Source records

◆ ◆ ◆

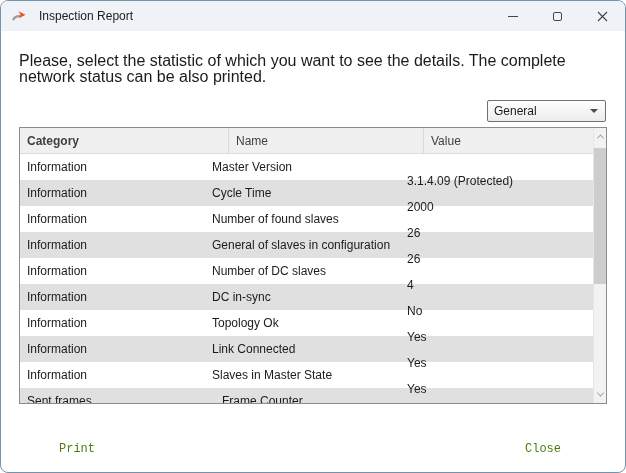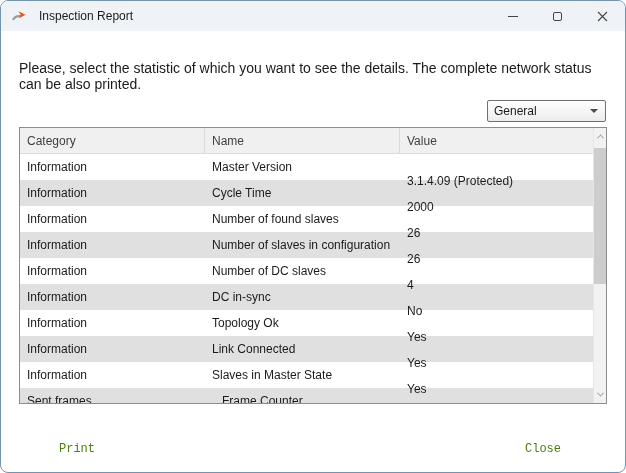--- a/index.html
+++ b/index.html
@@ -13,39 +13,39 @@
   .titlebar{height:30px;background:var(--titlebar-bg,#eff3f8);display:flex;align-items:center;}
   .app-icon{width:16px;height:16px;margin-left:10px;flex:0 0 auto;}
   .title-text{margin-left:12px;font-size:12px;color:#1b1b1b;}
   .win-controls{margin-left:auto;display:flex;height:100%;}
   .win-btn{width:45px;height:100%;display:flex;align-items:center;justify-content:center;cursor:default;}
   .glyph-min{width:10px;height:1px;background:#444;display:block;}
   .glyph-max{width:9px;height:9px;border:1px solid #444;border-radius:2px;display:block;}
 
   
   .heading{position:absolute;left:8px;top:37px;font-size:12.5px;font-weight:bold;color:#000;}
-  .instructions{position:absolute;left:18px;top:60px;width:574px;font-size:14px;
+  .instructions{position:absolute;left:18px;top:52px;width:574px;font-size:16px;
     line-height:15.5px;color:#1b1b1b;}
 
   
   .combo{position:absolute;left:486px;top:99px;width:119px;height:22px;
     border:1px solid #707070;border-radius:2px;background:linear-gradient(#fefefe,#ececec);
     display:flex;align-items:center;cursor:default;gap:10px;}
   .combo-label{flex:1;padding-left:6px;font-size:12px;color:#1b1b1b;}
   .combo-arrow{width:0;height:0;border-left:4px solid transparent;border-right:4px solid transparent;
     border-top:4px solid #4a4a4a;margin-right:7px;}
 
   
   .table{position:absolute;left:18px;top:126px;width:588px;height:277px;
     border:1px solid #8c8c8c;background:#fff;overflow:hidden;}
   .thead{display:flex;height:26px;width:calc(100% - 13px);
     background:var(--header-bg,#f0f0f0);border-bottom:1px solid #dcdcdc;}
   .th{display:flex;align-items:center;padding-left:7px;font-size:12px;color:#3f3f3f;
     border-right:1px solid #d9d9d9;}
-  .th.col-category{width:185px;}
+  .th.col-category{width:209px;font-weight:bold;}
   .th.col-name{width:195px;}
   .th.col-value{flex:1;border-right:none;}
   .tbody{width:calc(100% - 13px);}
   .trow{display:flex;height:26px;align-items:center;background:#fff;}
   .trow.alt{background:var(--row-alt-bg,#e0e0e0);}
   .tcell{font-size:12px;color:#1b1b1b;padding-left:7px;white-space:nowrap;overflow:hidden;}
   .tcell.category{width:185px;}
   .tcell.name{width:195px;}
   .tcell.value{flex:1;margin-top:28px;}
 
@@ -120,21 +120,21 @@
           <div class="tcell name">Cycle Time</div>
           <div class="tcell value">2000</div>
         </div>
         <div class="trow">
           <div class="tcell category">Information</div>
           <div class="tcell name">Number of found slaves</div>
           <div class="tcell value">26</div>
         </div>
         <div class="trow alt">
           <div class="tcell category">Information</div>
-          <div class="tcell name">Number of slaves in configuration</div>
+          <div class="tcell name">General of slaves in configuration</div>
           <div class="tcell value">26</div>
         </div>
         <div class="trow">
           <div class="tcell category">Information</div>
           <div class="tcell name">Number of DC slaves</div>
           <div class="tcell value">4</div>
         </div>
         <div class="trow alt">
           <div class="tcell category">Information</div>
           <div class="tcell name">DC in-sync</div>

◆ ◆ ◆

- Task instructions
Can the entries above be repeated exactly, without their pictures?

- Response to this exercise
--- a/index.html
+++ b/index.html
@@ -13,39 +13,39 @@
   .titlebar{height:30px;background:var(--titlebar-bg,#eff3f8);display:flex;align-items:center;}
   .app-icon{width:16px;height:16px;margin-left:10px;flex:0 0 auto;}
   .title-text{margin-left:12px;font-size:12px;color:#1b1b1b;}
   .win-controls{margin-left:auto;display:flex;height:100%;}
   .win-btn{width:45px;height:100%;display:flex;align-items:center;justify-content:center;cursor:default;}
   .glyph-min{width:10px;height:1px;background:#444;display:block;}
   .glyph-max{width:9px;height:9px;border:1px solid #444;border-radius:2px;display:block;}
 
   
   .heading{position:absolute;left:8px;top:37px;font-size:12.5px;font-weight:bold;color:#000;}
-  .instructions{position:absolute;left:18px;top:60px;width:574px;font-size:14px;
+  .instructions{position:absolute;left:18px;top:52px;width:574px;font-size:16px;
     line-height:15.5px;color:#1b1b1b;}
 
   
   .combo{position:absolute;left:486px;top:99px;width:119px;height:22px;
     border:1px solid #707070;border-radius:2px;background:linear-gradient(#fefefe,#ececec);
     display:flex;align-items:center;cursor:default;gap:10px;}
   .combo-label{flex:1;padding-left:6px;font-size:12px;color:#1b1b1b;}
   .combo-arrow{width:0;height:0;border-left:4px solid transparent;border-right:4px solid transparent;
     border-top:4px solid #4a4a4a;margin-right:7px;}
 
   
   .table{position:absolute;left:18px;top:126px;width:588px;height:277px;
     border:1px solid #8c8c8c;background:#fff;overflow:hidden;}
   .thead{display:flex;height:26px;width:calc(100% - 13px);
     background:var(--header-bg,#f0f0f0);border-bottom:1px solid #dcdcdc;}
   .th{display:flex;align-items:center;padding-left:7px;font-size:12px;color:#3f3f3f;
     border-right:1px solid #d9d9d9;}
-  .th.col-category{width:185px;}
+  .th.col-category{width:209px;font-weight:bold;}
   .th.col-name{width:195px;}
   .th.col-value{flex:1;border-right:none;}
   .tbody{width:calc(100% - 13px);}
   .trow{display:flex;height:26px;align-items:center;background:#fff;}
   .trow.alt{background:var(--row-alt-bg,#e0e0e0);}
   .tcell{font-size:12px;color:#1b1b1b;padding-left:7px;white-space:nowrap;overflow:hidden;}
   .tcell.category{width:185px;}
   .tcell.name{width:195px;}
   .tcell.value{flex:1;margin-top:28px;}
 
@@ -120,21 +120,21 @@
           <div class="tcell name">Cycle Time</div>
           <div class="tcell value">2000</div>
         </div>
         <div class="trow">
           <div class="tcell category">Information</div>
           <div class="tcell name">Number of found slaves</div>
           <div class="tcell value">26</div>
         </div>
         <div class="trow alt">
           <div class="tcell category">Information</div>
-          <div class="tcell name">Number of slaves in configuration</div>
+          <div class="tcell name">General of slaves in configuration</div>
           <div class="tcell value">26</div>
         </div>
         <div class="trow">
           <div class="tcell category">Information</div>
           <div class="tcell name">Number of DC slaves</div>
           <div class="tcell value">4</div>
         </div>
         <div class="trow alt">
           <div class="tcell category">Information</div>
           <div class="tcell name">DC in-sync</div>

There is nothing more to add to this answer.